■ **WORK REQUIRED**: Copy exactly the lines of the data below that run from the line holding "339px; width: 140px;" through the line holding "208px; top: 580px;", both ends included.

■ **INPUT**:
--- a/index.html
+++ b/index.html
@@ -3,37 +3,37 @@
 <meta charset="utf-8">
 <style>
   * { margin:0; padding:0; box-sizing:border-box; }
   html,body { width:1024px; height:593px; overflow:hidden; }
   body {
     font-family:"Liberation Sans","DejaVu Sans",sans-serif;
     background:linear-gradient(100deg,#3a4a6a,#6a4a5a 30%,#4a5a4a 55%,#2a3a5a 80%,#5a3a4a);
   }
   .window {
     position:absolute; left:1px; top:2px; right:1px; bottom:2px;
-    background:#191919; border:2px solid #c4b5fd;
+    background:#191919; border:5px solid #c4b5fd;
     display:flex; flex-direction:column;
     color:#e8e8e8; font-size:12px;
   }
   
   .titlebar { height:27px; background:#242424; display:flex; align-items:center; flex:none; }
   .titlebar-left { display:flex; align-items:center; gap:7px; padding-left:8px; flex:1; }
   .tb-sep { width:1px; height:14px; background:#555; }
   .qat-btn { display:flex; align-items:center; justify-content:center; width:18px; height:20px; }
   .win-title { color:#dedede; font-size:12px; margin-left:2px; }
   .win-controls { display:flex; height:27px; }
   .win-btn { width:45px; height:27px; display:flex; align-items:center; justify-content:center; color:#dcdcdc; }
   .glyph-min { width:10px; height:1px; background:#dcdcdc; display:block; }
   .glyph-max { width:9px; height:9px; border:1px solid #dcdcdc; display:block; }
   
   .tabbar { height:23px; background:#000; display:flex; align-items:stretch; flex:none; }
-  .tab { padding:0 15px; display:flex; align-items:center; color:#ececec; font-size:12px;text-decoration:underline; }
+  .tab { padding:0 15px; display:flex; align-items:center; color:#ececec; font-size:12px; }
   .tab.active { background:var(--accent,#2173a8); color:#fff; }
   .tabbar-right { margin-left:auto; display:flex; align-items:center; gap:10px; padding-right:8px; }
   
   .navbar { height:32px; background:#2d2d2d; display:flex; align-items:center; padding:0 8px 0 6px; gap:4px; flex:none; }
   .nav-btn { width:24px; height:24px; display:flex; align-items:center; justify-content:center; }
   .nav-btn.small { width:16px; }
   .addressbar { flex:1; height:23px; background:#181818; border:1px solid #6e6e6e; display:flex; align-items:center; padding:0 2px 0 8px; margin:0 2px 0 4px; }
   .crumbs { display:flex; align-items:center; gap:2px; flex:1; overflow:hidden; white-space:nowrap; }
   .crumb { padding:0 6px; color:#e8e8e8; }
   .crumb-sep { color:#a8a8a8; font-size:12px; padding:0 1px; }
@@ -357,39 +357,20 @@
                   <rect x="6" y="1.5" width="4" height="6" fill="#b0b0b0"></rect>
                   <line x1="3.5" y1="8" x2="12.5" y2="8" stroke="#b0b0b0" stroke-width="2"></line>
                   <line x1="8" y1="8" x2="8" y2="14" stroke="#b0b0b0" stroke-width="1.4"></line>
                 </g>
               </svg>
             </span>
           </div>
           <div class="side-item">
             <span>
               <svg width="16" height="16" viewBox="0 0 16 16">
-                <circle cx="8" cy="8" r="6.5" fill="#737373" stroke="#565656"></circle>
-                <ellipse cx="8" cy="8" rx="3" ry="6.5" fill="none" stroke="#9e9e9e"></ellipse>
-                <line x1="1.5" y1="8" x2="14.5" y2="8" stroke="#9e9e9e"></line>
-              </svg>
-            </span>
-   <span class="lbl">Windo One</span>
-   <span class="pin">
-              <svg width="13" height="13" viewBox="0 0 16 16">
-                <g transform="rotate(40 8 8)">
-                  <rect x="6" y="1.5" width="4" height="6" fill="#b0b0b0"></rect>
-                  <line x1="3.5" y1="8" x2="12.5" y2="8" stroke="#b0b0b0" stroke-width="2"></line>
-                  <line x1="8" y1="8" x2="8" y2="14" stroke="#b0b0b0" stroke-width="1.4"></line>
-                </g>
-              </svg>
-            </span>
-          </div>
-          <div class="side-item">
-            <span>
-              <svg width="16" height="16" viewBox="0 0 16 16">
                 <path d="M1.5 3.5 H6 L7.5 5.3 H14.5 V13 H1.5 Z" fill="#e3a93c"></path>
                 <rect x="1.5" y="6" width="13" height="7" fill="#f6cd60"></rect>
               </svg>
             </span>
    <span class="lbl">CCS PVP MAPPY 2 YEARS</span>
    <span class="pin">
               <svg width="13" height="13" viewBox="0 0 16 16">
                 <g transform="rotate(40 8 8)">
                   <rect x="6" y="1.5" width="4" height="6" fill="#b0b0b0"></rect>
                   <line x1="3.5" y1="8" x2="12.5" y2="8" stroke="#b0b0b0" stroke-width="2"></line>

==

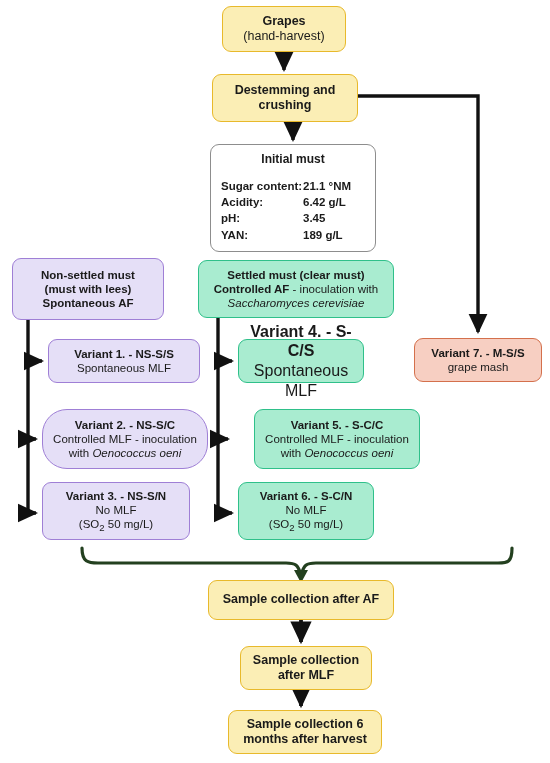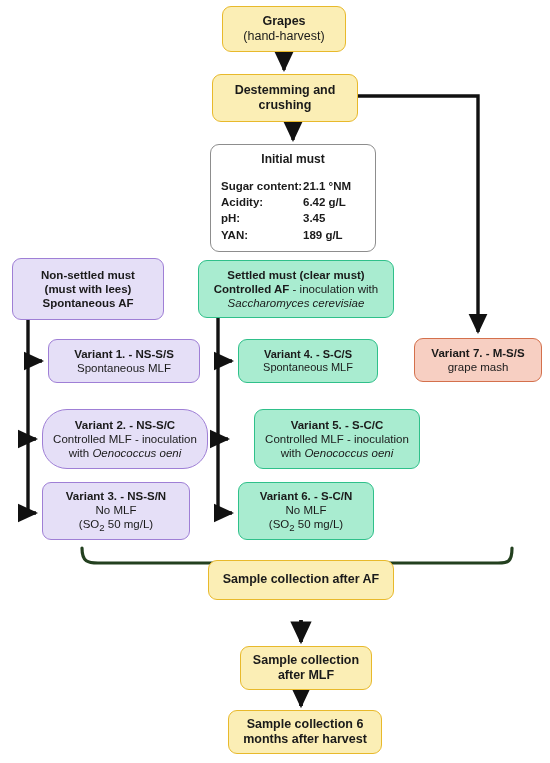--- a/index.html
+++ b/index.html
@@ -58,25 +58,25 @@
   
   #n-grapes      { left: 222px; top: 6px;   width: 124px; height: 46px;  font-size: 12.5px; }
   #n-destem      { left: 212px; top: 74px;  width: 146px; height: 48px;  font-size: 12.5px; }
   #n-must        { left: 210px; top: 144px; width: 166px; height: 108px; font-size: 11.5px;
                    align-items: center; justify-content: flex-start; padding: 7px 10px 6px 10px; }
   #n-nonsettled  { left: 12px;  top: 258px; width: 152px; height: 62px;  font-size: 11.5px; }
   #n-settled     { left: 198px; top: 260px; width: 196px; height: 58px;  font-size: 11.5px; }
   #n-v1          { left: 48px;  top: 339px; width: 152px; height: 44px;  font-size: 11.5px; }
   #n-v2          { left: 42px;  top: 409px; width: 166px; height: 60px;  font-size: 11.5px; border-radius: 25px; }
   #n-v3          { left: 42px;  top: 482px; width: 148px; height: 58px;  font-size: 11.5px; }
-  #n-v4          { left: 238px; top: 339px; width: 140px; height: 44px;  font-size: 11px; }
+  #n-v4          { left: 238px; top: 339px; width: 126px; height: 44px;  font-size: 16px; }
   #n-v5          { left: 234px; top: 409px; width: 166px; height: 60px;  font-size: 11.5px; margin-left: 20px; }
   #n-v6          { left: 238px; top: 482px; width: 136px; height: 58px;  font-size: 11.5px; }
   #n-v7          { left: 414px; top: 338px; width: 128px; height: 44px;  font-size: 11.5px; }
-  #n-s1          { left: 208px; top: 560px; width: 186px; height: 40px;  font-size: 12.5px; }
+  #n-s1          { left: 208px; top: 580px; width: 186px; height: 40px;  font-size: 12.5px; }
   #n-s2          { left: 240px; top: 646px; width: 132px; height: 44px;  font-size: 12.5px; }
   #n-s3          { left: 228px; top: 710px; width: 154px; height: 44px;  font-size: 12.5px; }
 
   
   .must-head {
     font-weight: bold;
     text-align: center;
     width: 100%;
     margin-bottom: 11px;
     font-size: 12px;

■ **TASK ANSWER**:
-  #n-v4          { left: 238px; top: 339px; width: 140px; height: 44px;  font-size: 11px; }
+  #n-v4          { left: 238px; top: 339px; width: 126px; height: 44px;  font-size: 16px; }
   #n-v5          { left: 234px; top: 409px; width: 166px; height: 60px;  font-size: 11.5px; margin-left: 20px; }
   #n-v6          { left: 238px; top: 482px; width: 136px; height: 58px;  font-size: 11.5px; }
   #n-v7          { left: 414px; top: 338px; width: 128px; height: 44px;  font-size: 11.5px; }
-  #n-s1          { left: 208px; top: 560px; width: 186px; height: 40px;  font-size: 12.5px; }
+  #n-s1          { left: 208px; top: 580px; width: 186px; height: 40px;  font-size: 12.5px; }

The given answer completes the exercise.